All the things that are big

are

in the storm

                                                                                   Martin Heidegger

How many storms in the life of Jesus

What a storm of light in His death

“Storm” in German: Sturm, the fatal word of the great German Romanticism. Heidegger modifies Plato, who says instead:«Everything which is big is in danger», that is at risk. It risks to die.

Heideggerian intuitions

1) “The thought

Starts only when

We have learned

That such a magnified thing

That is the reason

Is the worst enemy

Of the thought”

2) The thought

is

“poem that thinks”

The ordinary saying of men

Cannot be enough
It is necessary to turn to

«the saying that mainly says,

The saying of those who mainly risk»

The «most saying saying»

The song of the poets

3) Every science is philosophy

Whether it knows and wants or not

Wednesday 29th December 2010. Morning. Vision. D. Armando Dorsi, dead priest from Monopoli, offers to take him to the last path. The demons react calling d. Armando del “fool” and “dickhead”.

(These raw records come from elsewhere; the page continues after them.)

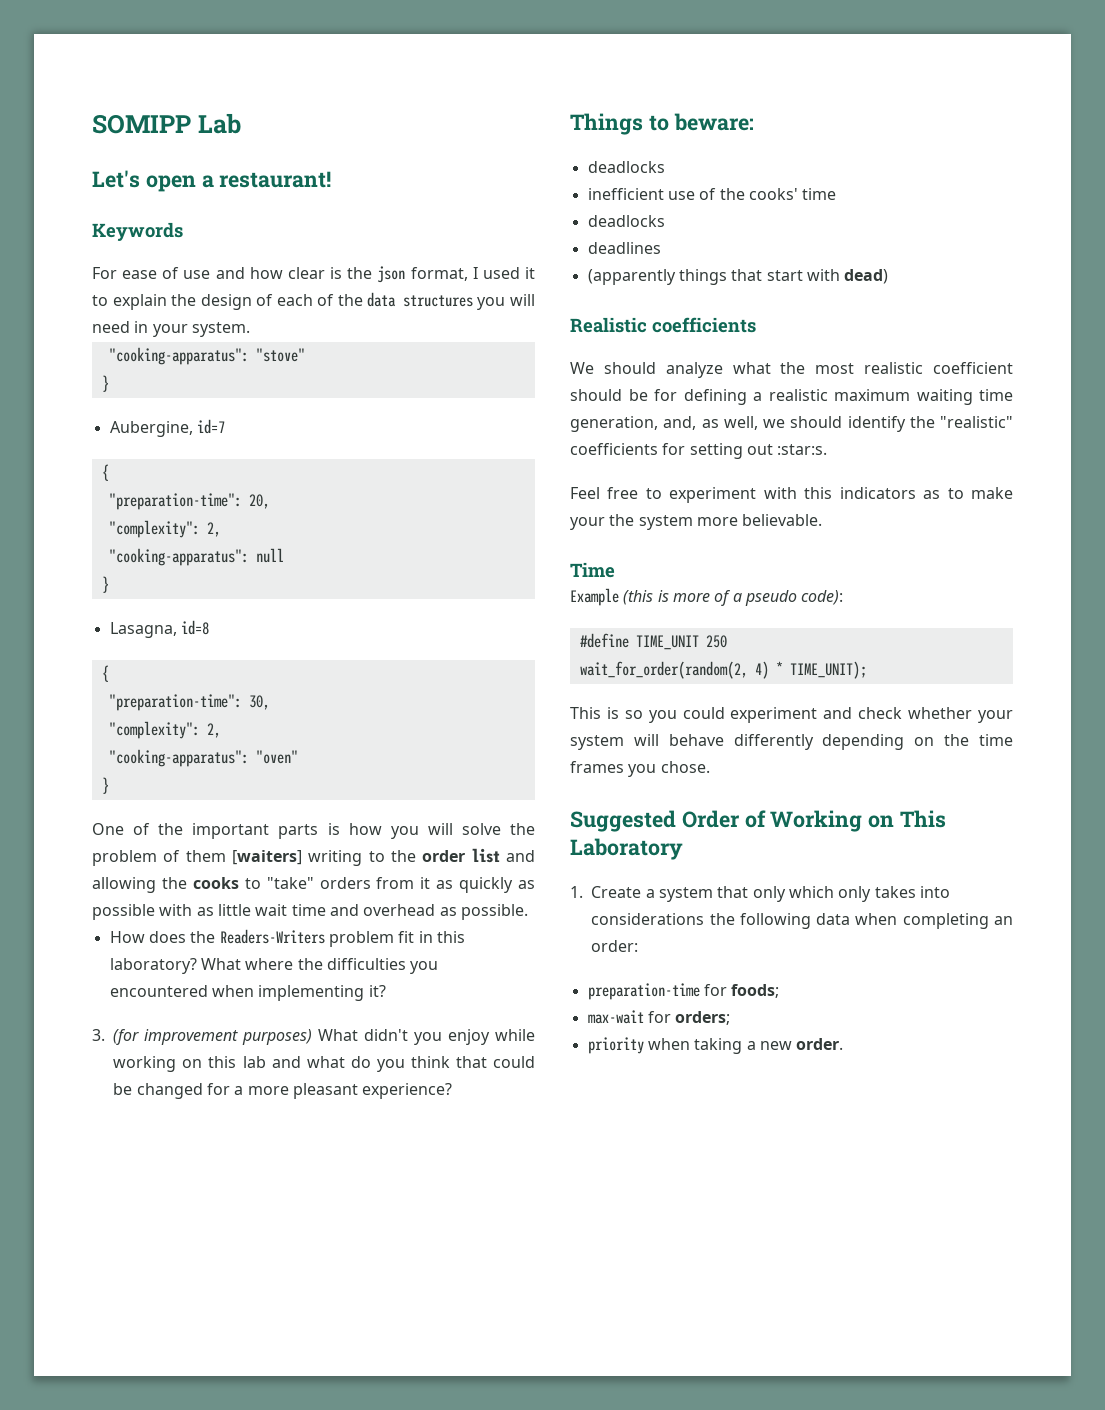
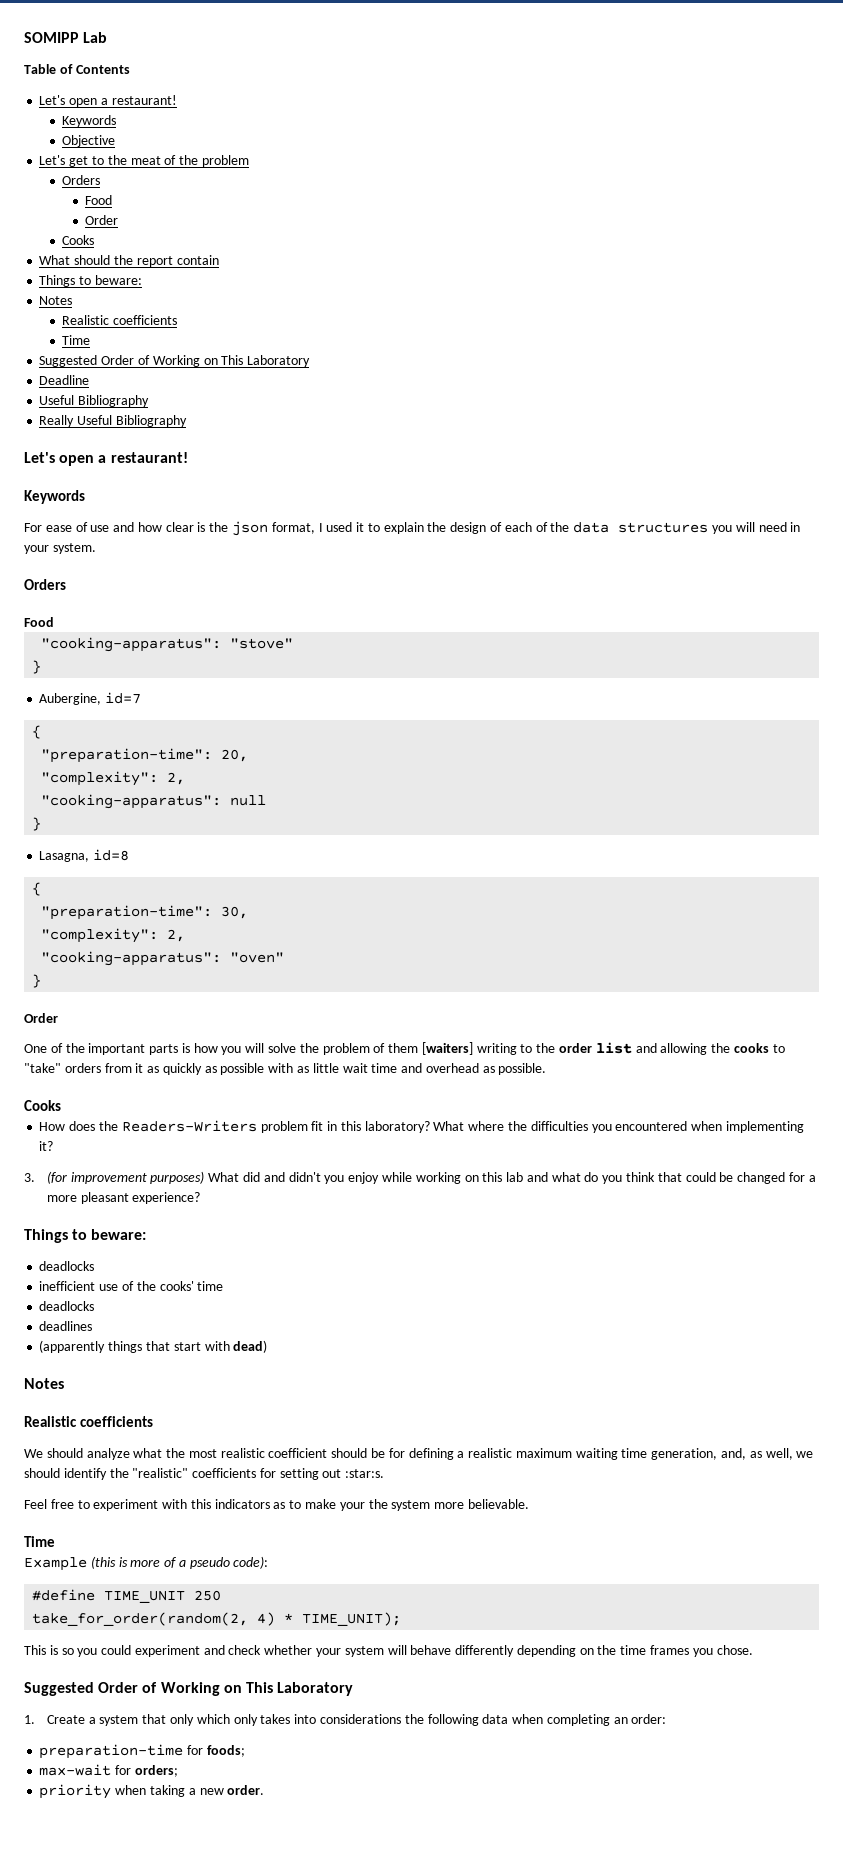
+ Table of Contents
+ Let's open a restaurant!
+ Keywords
+ Objective
+ Let's get to the meat of the problem
+ Orders
+ Food
+ Order
+ Cooks
+ What should the report contain
+ Things to beware:
+ Notes
+ Realistic coefficients
+ Time
+ Suggested Order of Working on This Laboratory
+ Deadline
+ Useful Bibliography
+ Really Useful Bibliography
  For ease of use and how clear is the json format, I used it to explain the design of each of the data structures you will need in your system.
+ Orders
+ Food
  "cooking-apparatus": "oven"
  }
+ Order
  One of the important parts is how you will solve the problem of them [waiters] writing to the order list and allowing the cooks to "take" orders from it as quickly as possible with as little wait time and overhead as possible.
+ Cooks
- 3. (for improvement purposes) What didn't you enjoy while working on this lab and what do you think that could be changed for a more pleasant experience?
+ 3. (for improvement purposes) What did and didn't you enjoy while working on this lab and what do you think that could be changed for a more pleasant experience?
  (apparently things that start with dead)
+ Notes
- wait_for_order(random(2, 4) * TIME_UNIT);
+ take_for_order(random(2, 4) * TIME_UNIT);

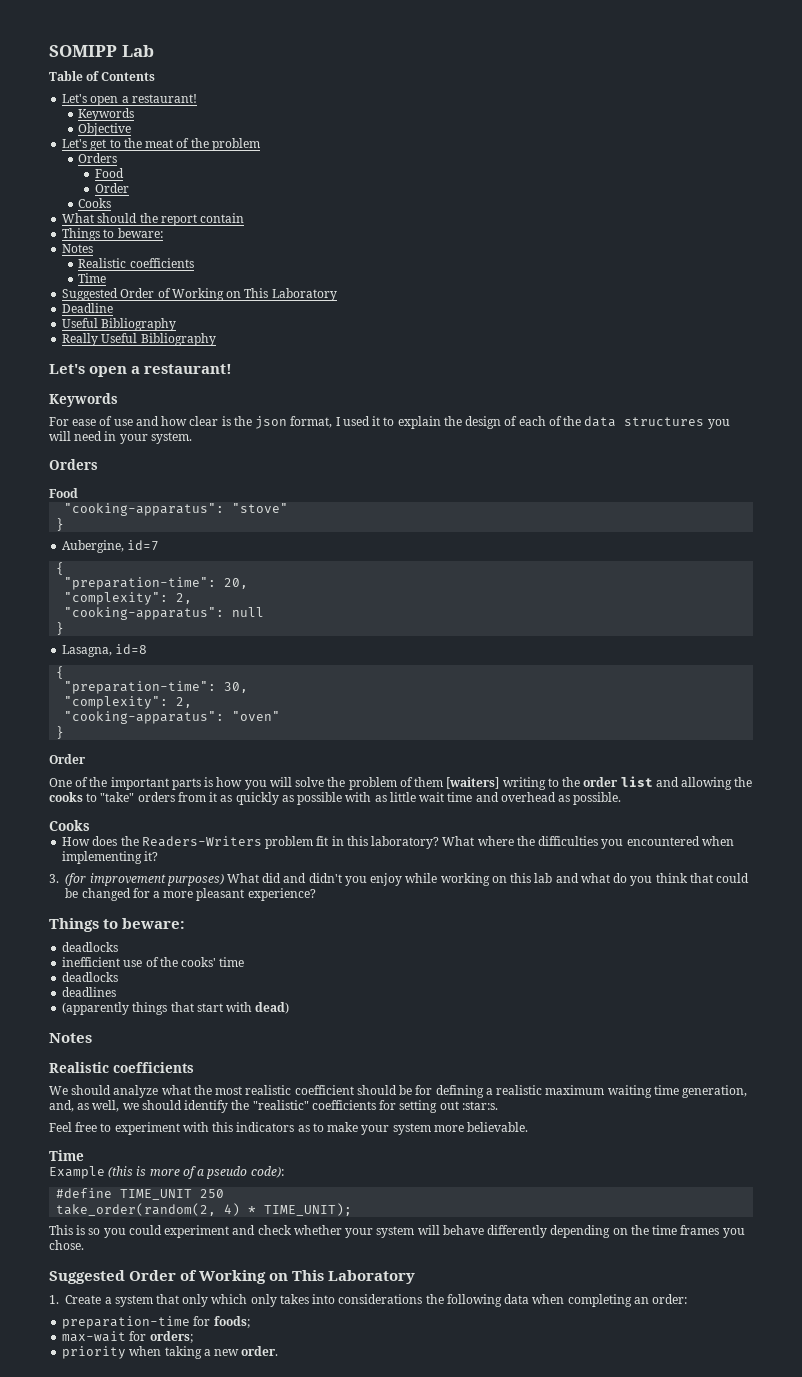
- Feel free to experiment with this indicators as to make your the system more believable.
+ Feel free to experiment with this indicators as to make your system more believable.
- take_for_order(random(2, 4) * TIME_UNIT);
+ take_order(random(2, 4) * TIME_UNIT);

Sunday 2nd January 2011. Morning. Vision. The carthusian concelebrates with two dead priests, of whom one close friend, d. Mario Pinto.

The fundamental question of philosophy

Is not

“Why the Being and not the Nothing?”

but

what is the Being

                                                                                            the Prophet

Physical attacks from Satan. Hot water bottle strangely broken. Flooded mattress. Pushed to fall on his back. He falls on the backchair luckily open.

Satan

Wants the prophet to die or commit suicide.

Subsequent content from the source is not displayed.